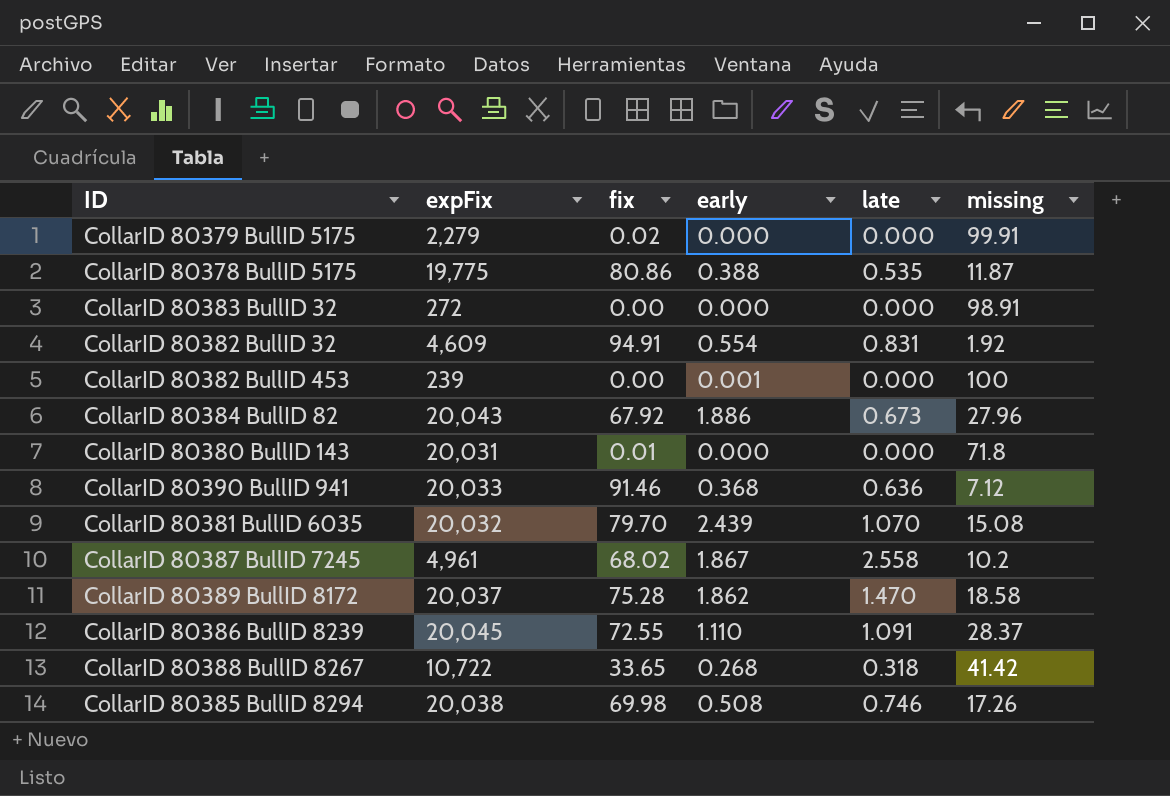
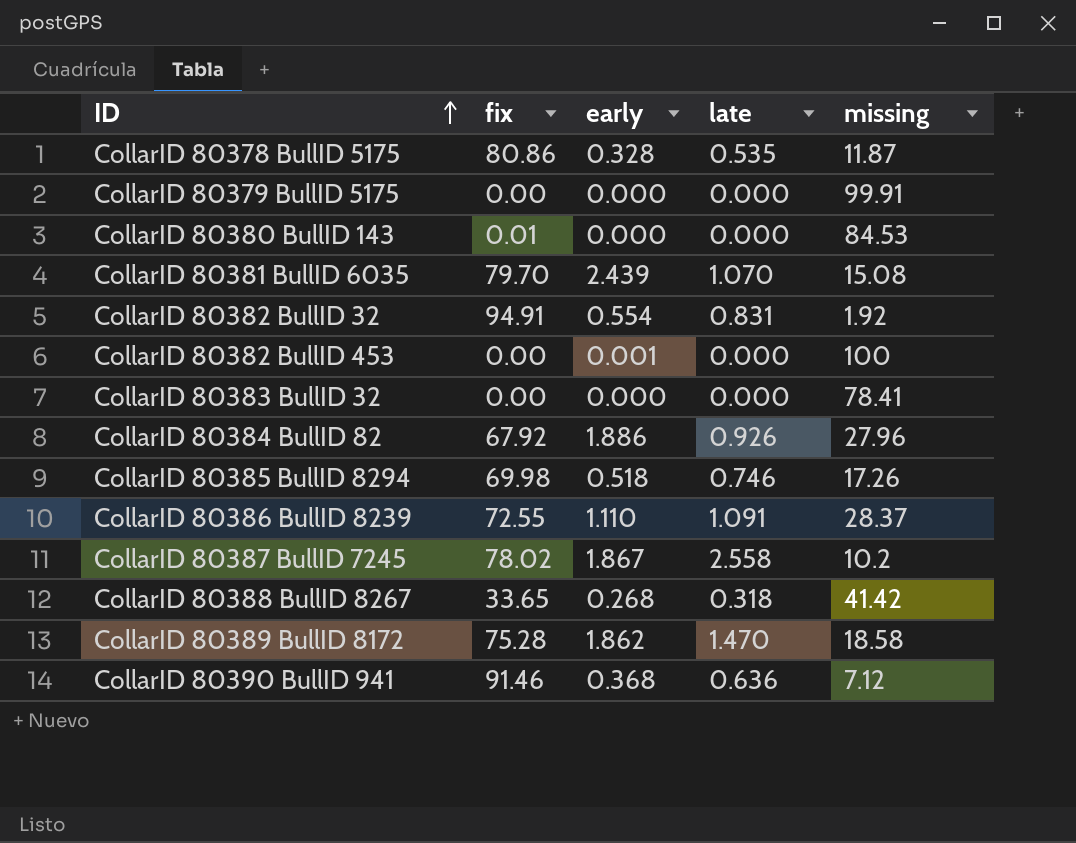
row order: none -> ID ascending
column expFix | position: 2 -> none
CollarID 80378 BullID 5175 | early: 0.388 -> 0.328
CollarID 80379 BullID 5175 | fix: 0.02 -> 0.00
CollarID 80380 BullID 143 | missing: 71.8 -> 84.53
CollarID 80383 BullID 32 | missing: 98.91 -> 78.41
CollarID 80384 BullID 82 | late: 0.673 -> 0.926
CollarID 80385 BullID 8294 | early: 0.508 -> 0.518
CollarID 80387 BullID 7245 | fix: 68.02 -> 78.02

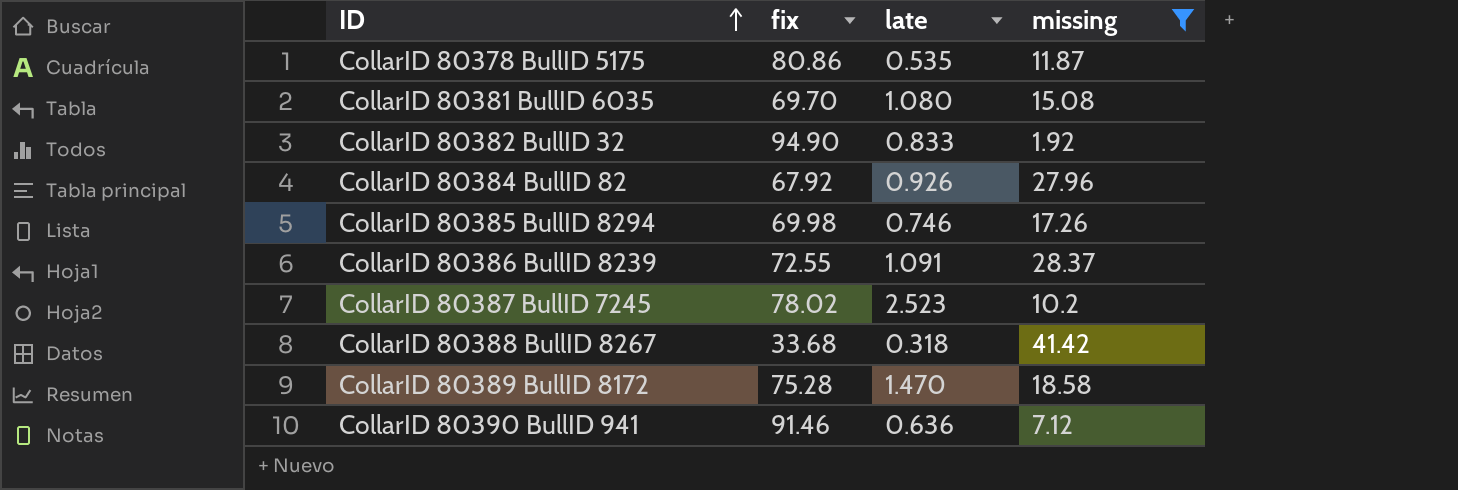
filter: none -> missing <= 41.42
column early | position: 3 -> none
CollarID 80381 BullID 6035 | fix: 79.70 -> 69.70
CollarID 80381 BullID 6035 | late: 1.070 -> 1.080
CollarID 80382 BullID 32 | fix: 94.91 -> 94.90
CollarID 80382 BullID 32 | late: 0.831 -> 0.833
CollarID 80387 BullID 7245 | late: 2.558 -> 2.523
CollarID 80388 BullID 8267 | fix: 33.65 -> 33.68

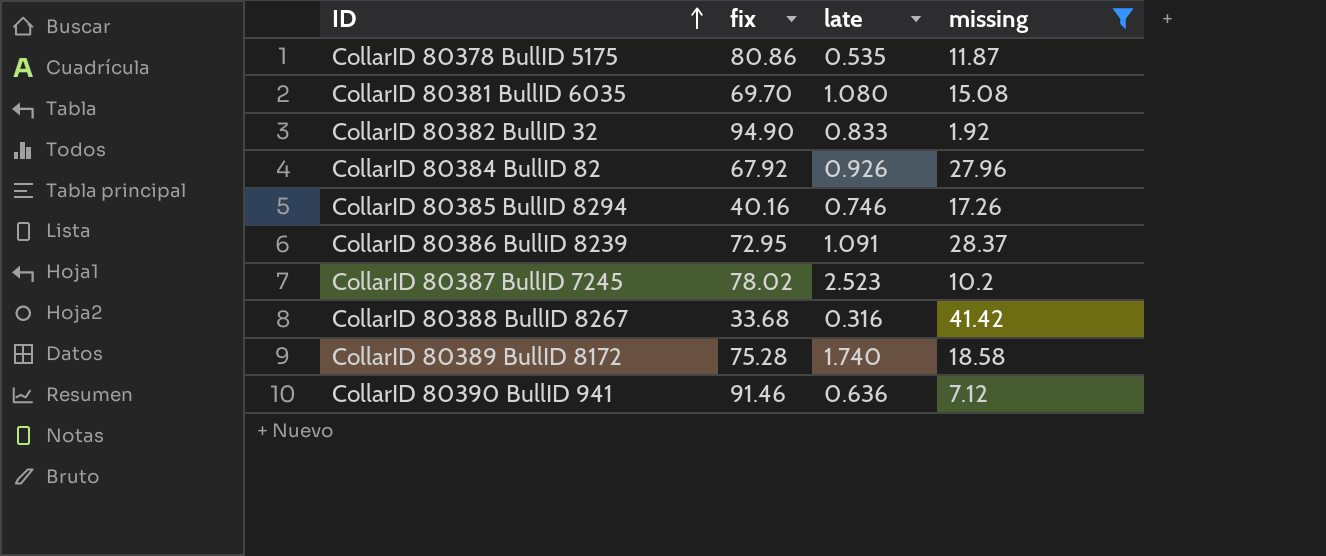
CollarID 80385 BullID 8294 | fix: 69.98 -> 40.16
CollarID 80386 BullID 8239 | fix: 72.55 -> 72.95
CollarID 80388 BullID 8267 | late: 0.318 -> 0.316
CollarID 80389 BullID 8172 | late: 1.470 -> 1.740

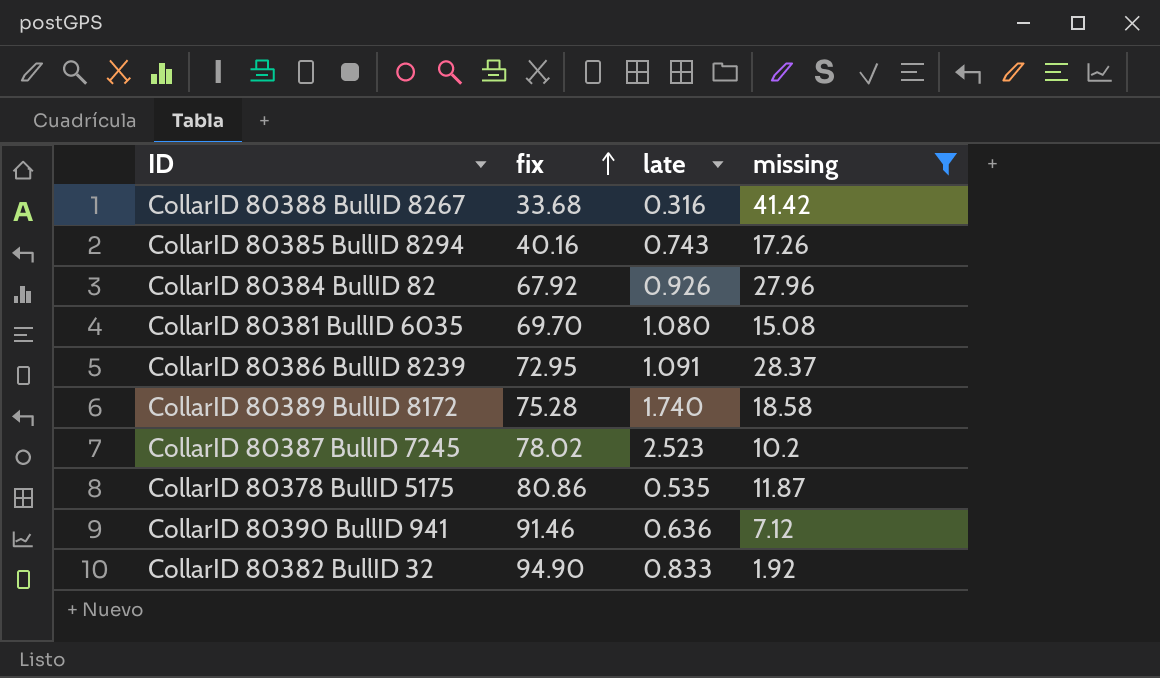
row order: ID ascending -> fix ascending
CollarID 80385 BullID 8294 | late: 0.746 -> 0.743

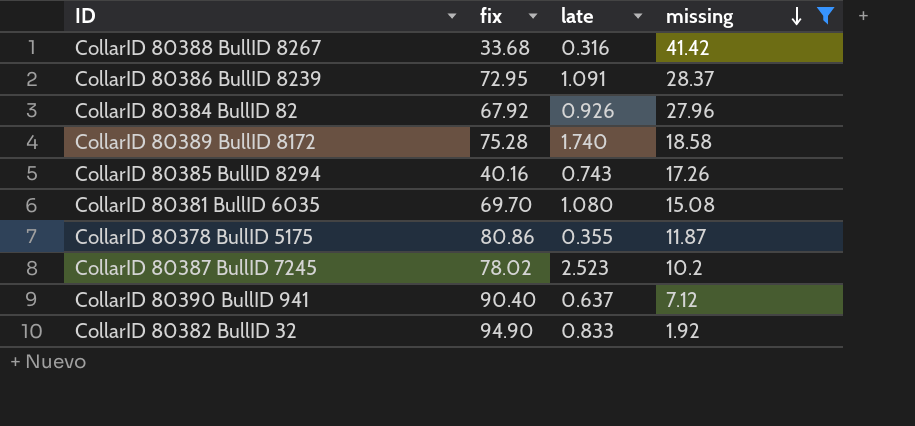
row order: fix ascending -> missing descending
CollarID 80378 BullID 5175 | late: 0.535 -> 0.355
CollarID 80390 BullID 941 | fix: 91.46 -> 90.40
CollarID 80390 BullID 941 | late: 0.636 -> 0.637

■ ■ ■ ■

_WHAT THIS TASK INVOLVES_: The lines above that hold the word "early" should be found and copied out.

_EXERCISE SOLUTION_:
CollarID 80378 BullID 5175 | early: 0.388 -> 0.328
CollarID 80385 BullID 8294 | early: 0.508 -> 0.518
column early | position: 3 -> none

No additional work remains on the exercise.